VI-B Artifact properties and extracted bug fix data

Table IV shows the considered maintenance histories, the number of revisions, extracted bug fix revisions, extracted fix hunks, effective fix hunks and extracted IF-CC hunks for the software artifacts have found in their corresponding SVN repositories. The result suggests that neither the rates of revisions over time nor the rates of extracted bug fix hunks are consistent in different software artifacts. This should be kept in mind when considering cross-project comparisons.

We have analysed the effective fix hunks through our analyser, and identified the IF-CC fix hunks. Table IV shows that the IF-CC fix hunk frequencies varied from 4.3%, in DrJava to 10.7%, in PMD. Despite the variation in relative frequency in each artifact, we had sufficient examples of IF-CC fix patterns to collect meaningful statistics about their properties for all seven artifacts.

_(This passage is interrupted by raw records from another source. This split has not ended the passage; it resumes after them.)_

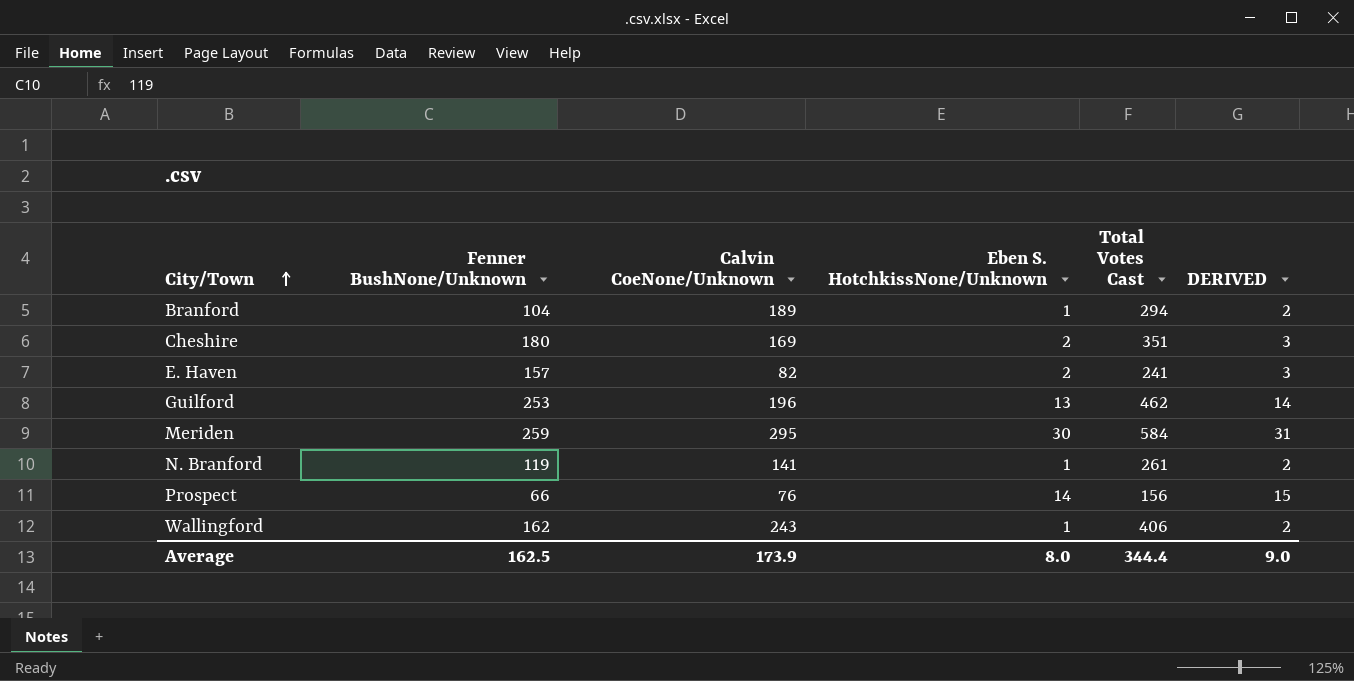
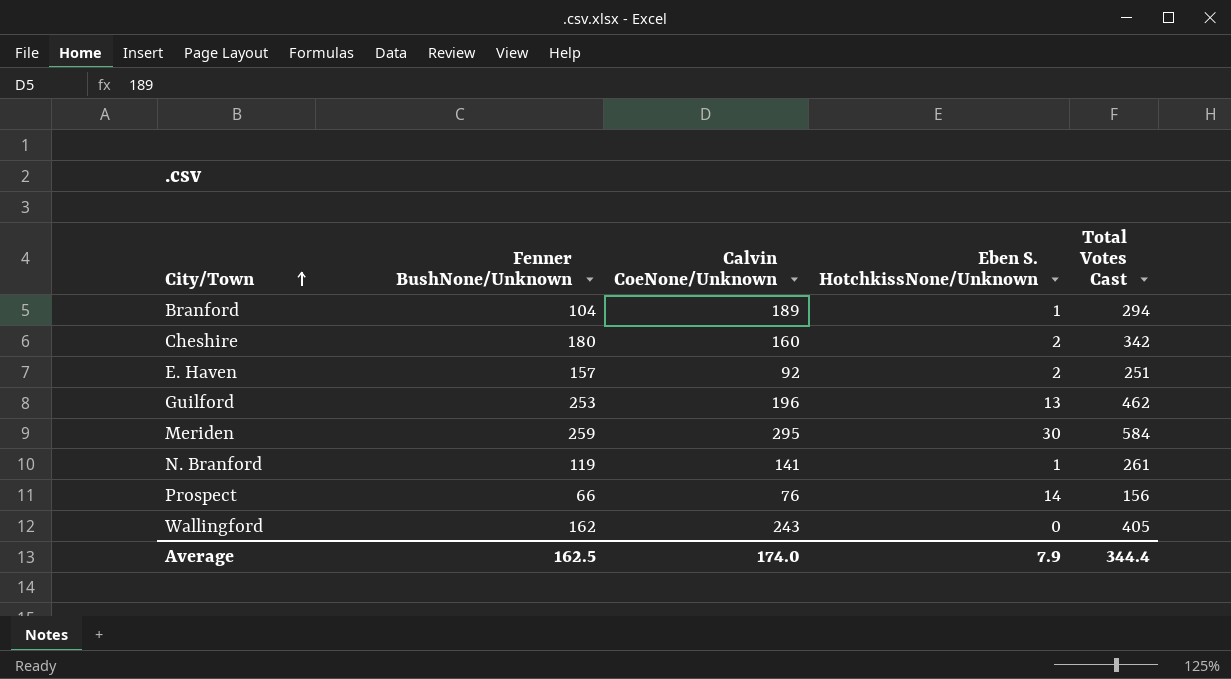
column DERIVED | formula: [Eben S. HotchkissNone/Unknown] + 1 -> none
Cheshire | Calvin CoeNone/Unknown: 169 -> 160
Cheshire | Total Votes Cast: 351 -> 342
E. Haven | Calvin CoeNone/Unknown: 82 -> 92
E. Haven | Total Votes Cast: 241 -> 251
Wallingford | Eben S. HotchkissNone/Unknown: 1 -> 0
Wallingford | Total Votes Cast: 406 -> 405
Average | Calvin CoeNone/Unknown: 173.9 -> 174.0
Average | Eben S. HotchkissNone/Unknown: 8.0 -> 7.9

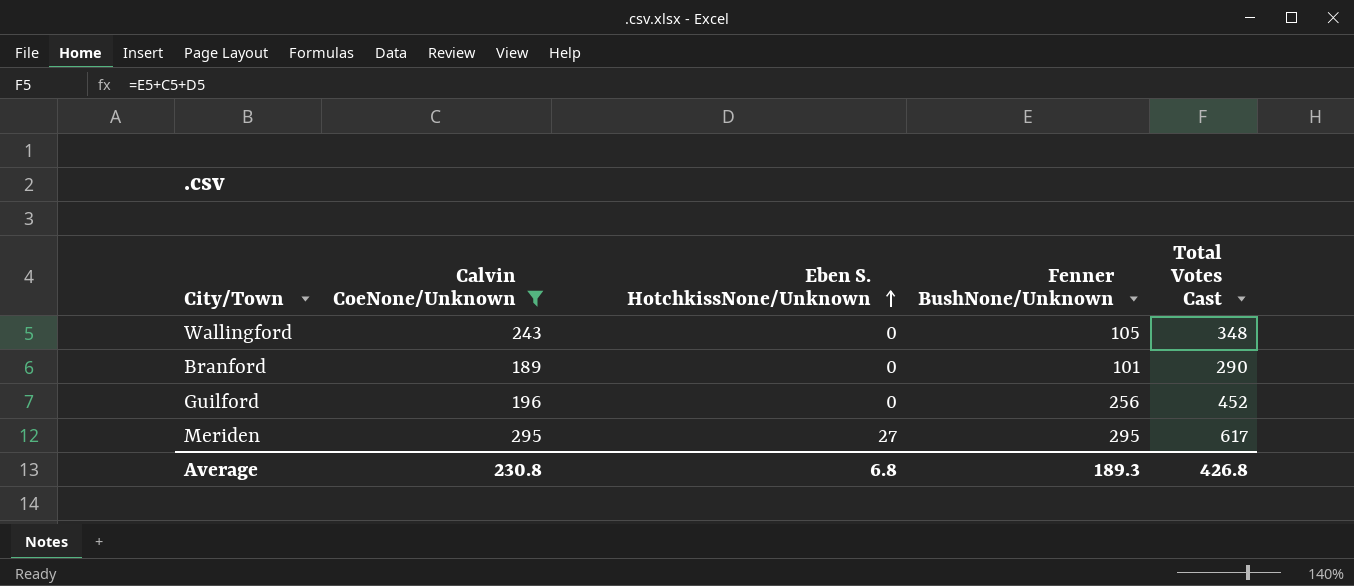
filter: none -> Calvin CoeNone/Unknown >= 189
row order: City/Town ascending -> Eben S. HotchkissNone/Unknown ascending
column Fenner BushNone/Unknown | position: 2 -> 4
Wallingford | Fenner BushNone/Unknown: 162 -> 105
Wallingford | Total Votes Cast: 405 -> 348
Branford | Eben S. HotchkissNone/Unknown: 1 -> 0
Branford | Fenner BushNone/Unknown: 104 -> 101
Branford | Total Votes Cast: 294 -> 290
Guilford | Eben S. HotchkissNone/Unknown: 13 -> 0
Guilford | Fenner BushNone/Unknown: 253 -> 256
Guilford | Total Votes Cast: 462 -> 452
Meriden | Eben S. HotchkissNone/Unknown: 30 -> 27
Meriden | Fenner BushNone/Unknown: 259 -> 295
Meriden | Total Votes Cast: 584 -> 617
Average | Calvin CoeNone/Unknown: 174.0 -> 230.8
Average | Eben S. HotchkissNone/Unknown: 7.9 -> 6.8
Average | Fenner BushNone/Unknown: 162.5 -> 189.3
Average | Total Votes Cast: 344.4 -> 426.8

VI-C Frequencies of different IF-CC fix patterns

Table V shows the numbers and frequencies of different IF-CC fix patterns along with the detected non-fix patterns across the seven software artifacts. It shows that the percentage of different fault classes in seven software projects are different. However, it is clear that the rank of frequencies of different fault classes are quite consistent over the seven artifacts.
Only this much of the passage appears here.